[Image comparison data]
------------
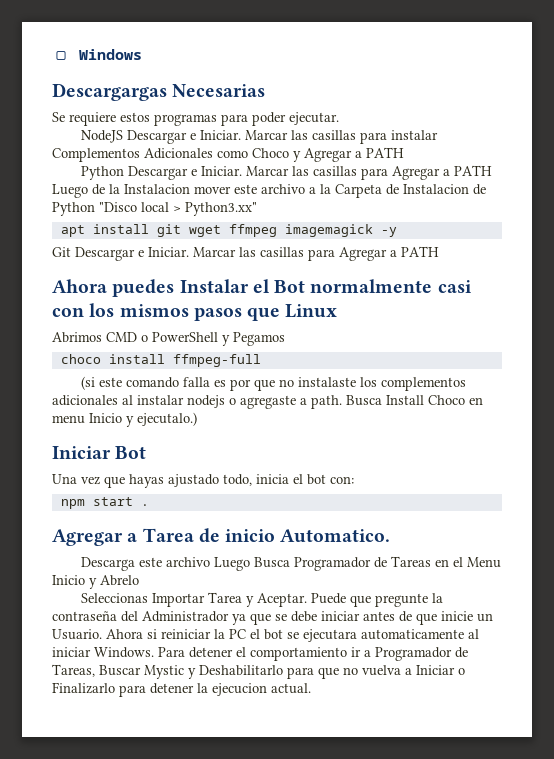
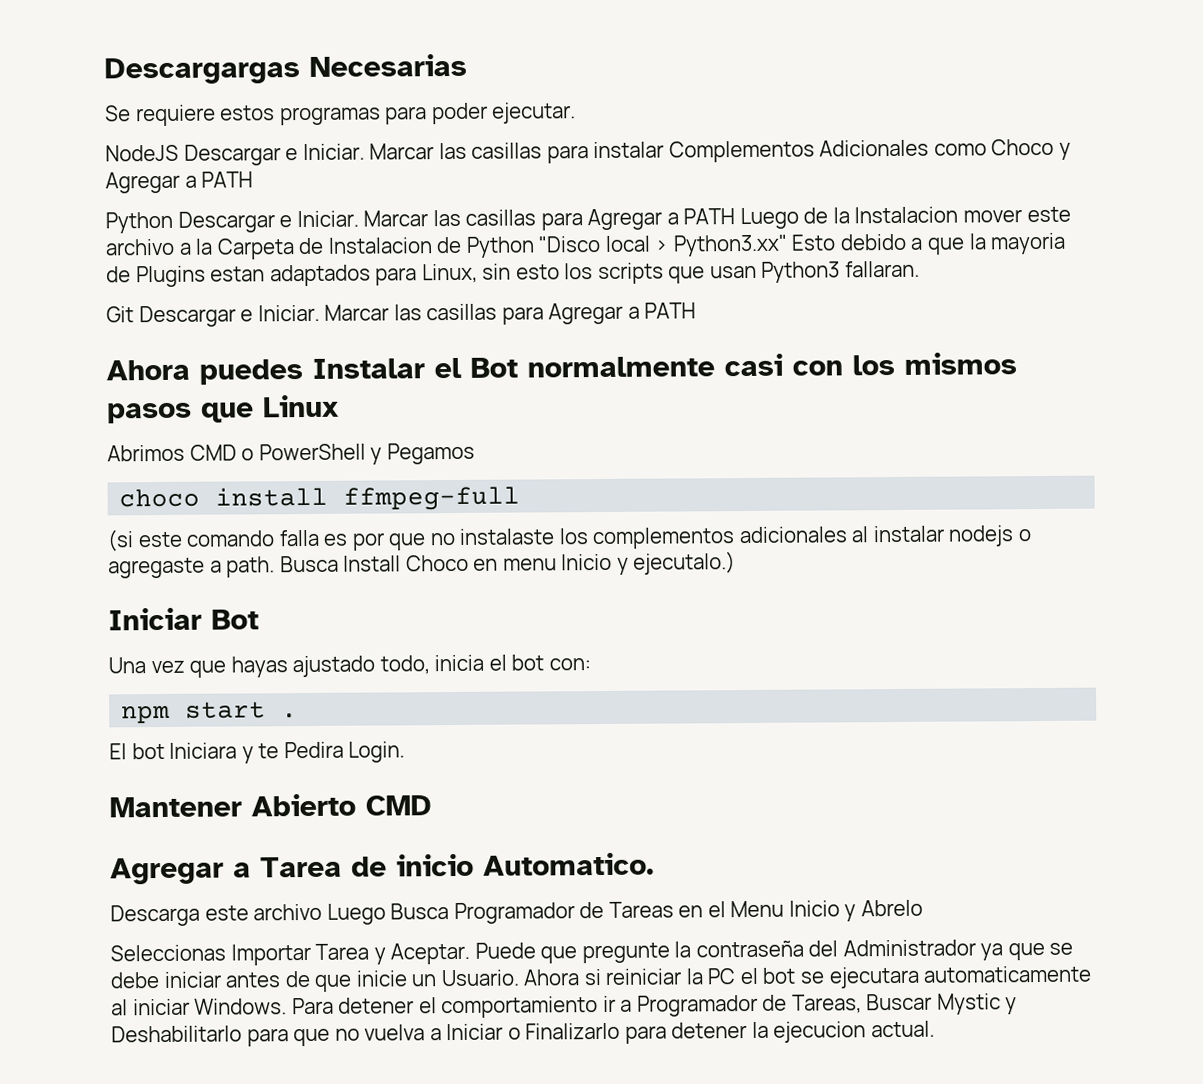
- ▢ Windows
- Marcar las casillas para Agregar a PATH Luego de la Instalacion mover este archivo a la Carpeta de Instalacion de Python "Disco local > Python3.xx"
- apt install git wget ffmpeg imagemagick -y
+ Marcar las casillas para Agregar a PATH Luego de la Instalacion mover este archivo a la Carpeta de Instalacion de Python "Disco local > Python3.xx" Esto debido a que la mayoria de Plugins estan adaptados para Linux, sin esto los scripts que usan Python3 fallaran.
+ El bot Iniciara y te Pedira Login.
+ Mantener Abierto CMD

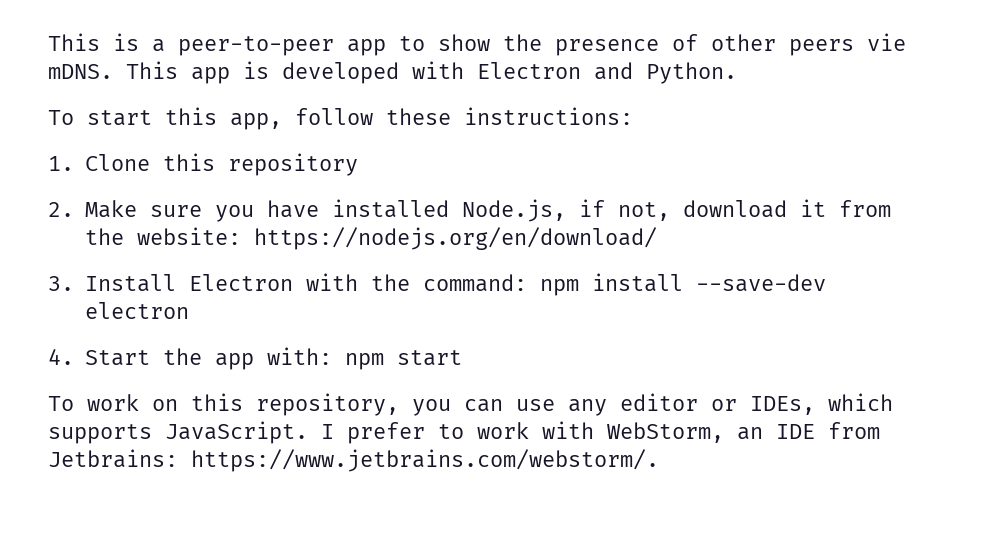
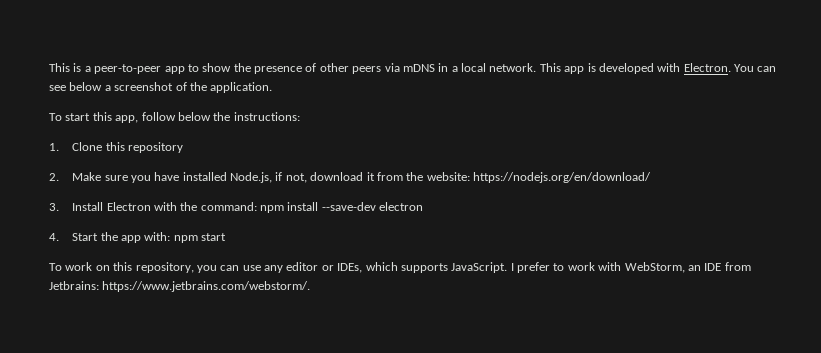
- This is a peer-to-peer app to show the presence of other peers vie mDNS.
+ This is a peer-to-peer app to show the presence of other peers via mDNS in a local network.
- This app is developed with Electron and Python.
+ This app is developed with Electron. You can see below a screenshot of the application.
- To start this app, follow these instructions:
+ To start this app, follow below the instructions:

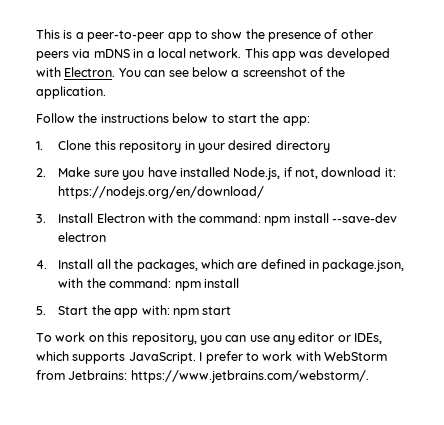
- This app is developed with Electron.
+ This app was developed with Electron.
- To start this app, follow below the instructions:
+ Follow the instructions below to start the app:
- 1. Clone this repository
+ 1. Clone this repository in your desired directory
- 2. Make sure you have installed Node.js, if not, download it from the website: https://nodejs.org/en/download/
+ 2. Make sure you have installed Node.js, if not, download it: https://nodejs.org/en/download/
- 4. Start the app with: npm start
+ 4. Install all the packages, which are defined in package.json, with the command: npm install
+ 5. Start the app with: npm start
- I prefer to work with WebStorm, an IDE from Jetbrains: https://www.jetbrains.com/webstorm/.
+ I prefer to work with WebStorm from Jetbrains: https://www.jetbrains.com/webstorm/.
------------
Directions
Return the lines above that include the string "Agregar".

Exercise result
- Marcar las casillas para Agregar a PATH Luego de la Instalacion mover este archivo a la Carpeta de Instalacion de Python "Disco local > Python3.xx"
+ Marcar las casillas para Agregar a PATH Luego de la Instalacion mover este archivo a la Carpeta de Instalacion de Python "Disco local > Python3.xx" Esto debido a que la mayoria de Plugins estan adaptados para Linux, sin esto los scripts que usan Python3 fallaran.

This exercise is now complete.